**Task item:**
Show all lines of the entries in which the word "reside" is found.

(Revision comparison data)
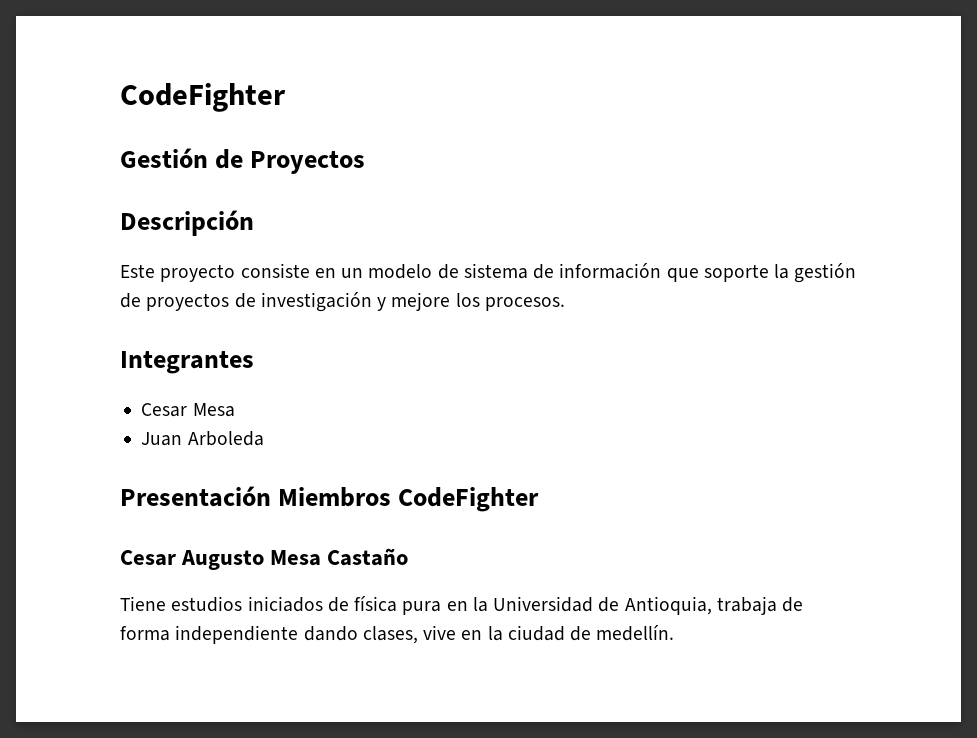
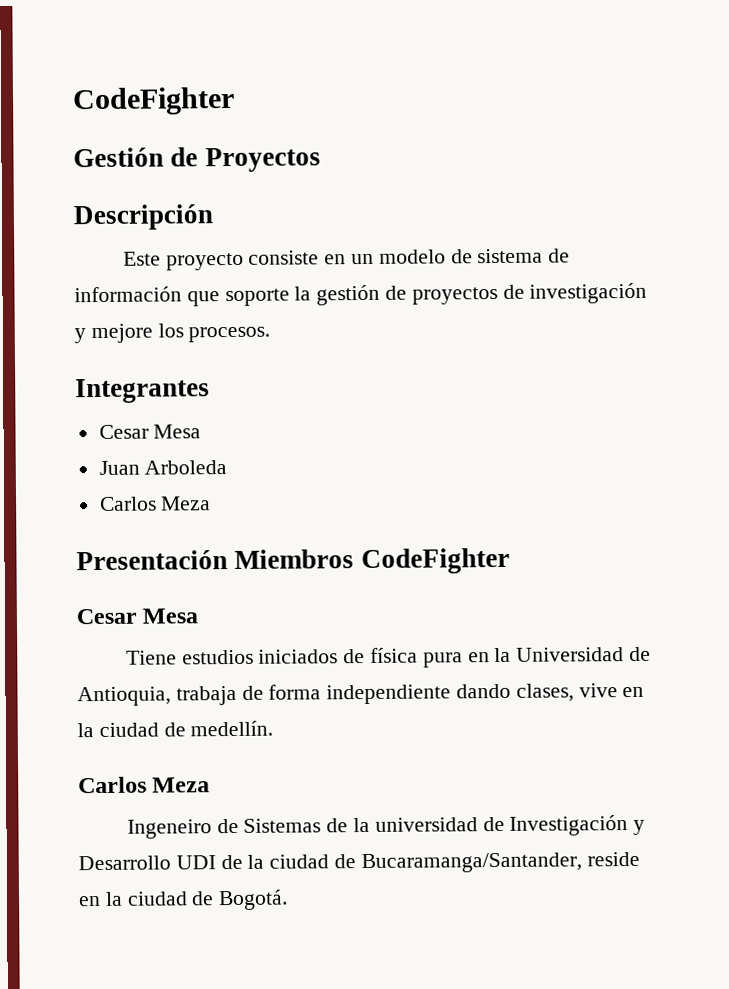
  Juan Arboleda
+ Carlos Meza
  Presentación Miembros CodeFighter
- Cesar Augusto Mesa Castaño
+ Cesar Mesa
  Tiene estudios iniciados de física pura en la Universidad de Antioquia, trabaja de forma independiente dando clases, vive en la ciudad de medellín.
+ Carlos Meza
+ Ingeneiro de Sistemas de la universidad de Investigación y Desarrollo UDI de la ciudad de Bucaramanga/Santander, reside en la ciudad de Bogotá.

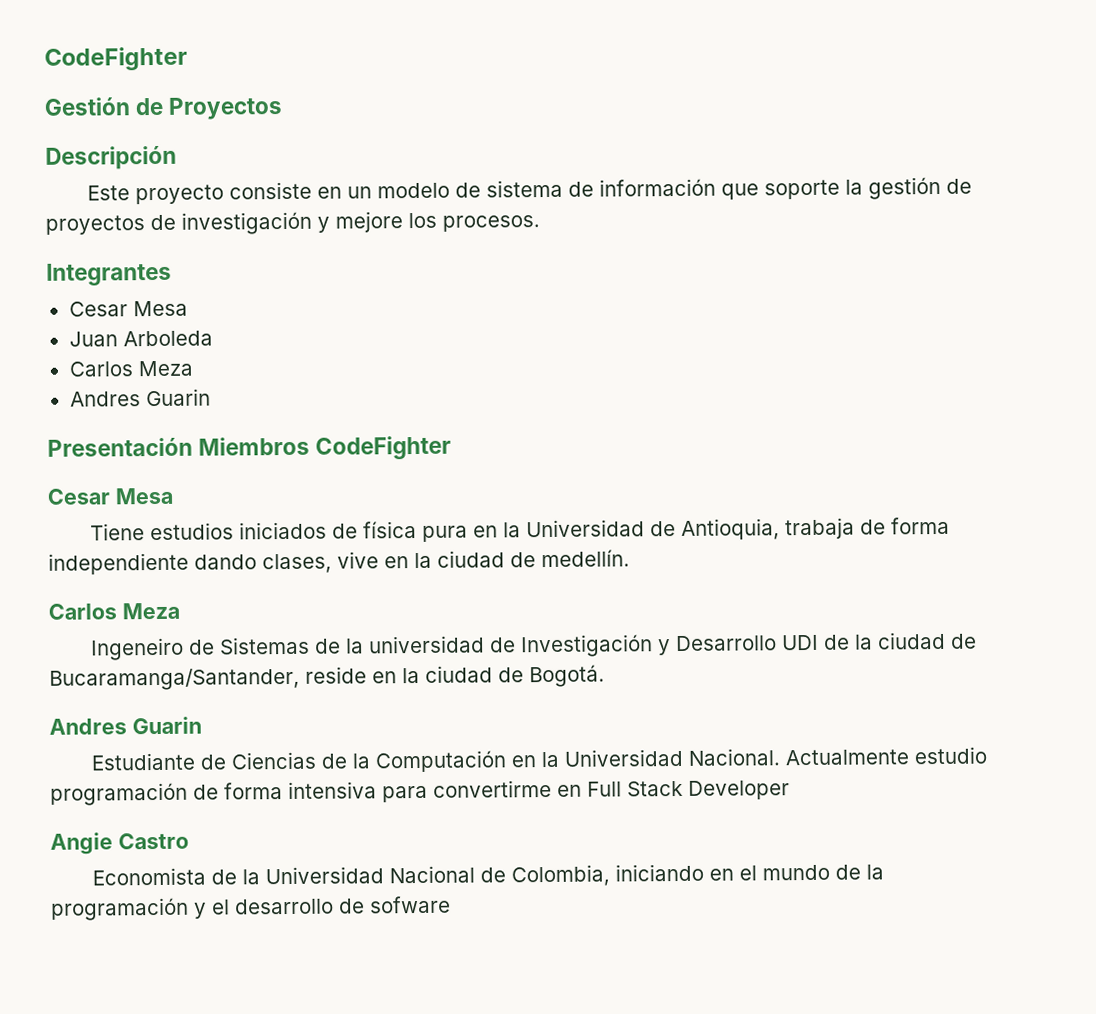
  Juan Arboleda
  Carlos Meza
+ Andres Guarin
  Ingeneiro de Sistemas de la universidad de Investigación y Desarrollo UDI de la ciudad de Bucaramanga/Santander, reside en la ciudad de Bogotá.
+ Andres Guarin
+ Estudiante de Ciencias de la Computación en la Universidad Nacional. Actualmente estudio programación de forma intensiva para convertirme en Full Stack Developer
+ Angie Castro
+ Economista de la Universidad Nacional de Colombia, iniciando en el mundo de la programación y el desarrollo de sofware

**Response:**
+ Ingeneiro de Sistemas de la universidad de Investigación y Desarrollo UDI de la ciudad de Bucaramanga/Santander, reside en la ciudad de Bogotá.
  Ingeneiro de Sistemas de la universidad de Investigación y Desarrollo UDI de la ciudad de Bucaramanga/Santander, reside en la ciudad de Bogotá.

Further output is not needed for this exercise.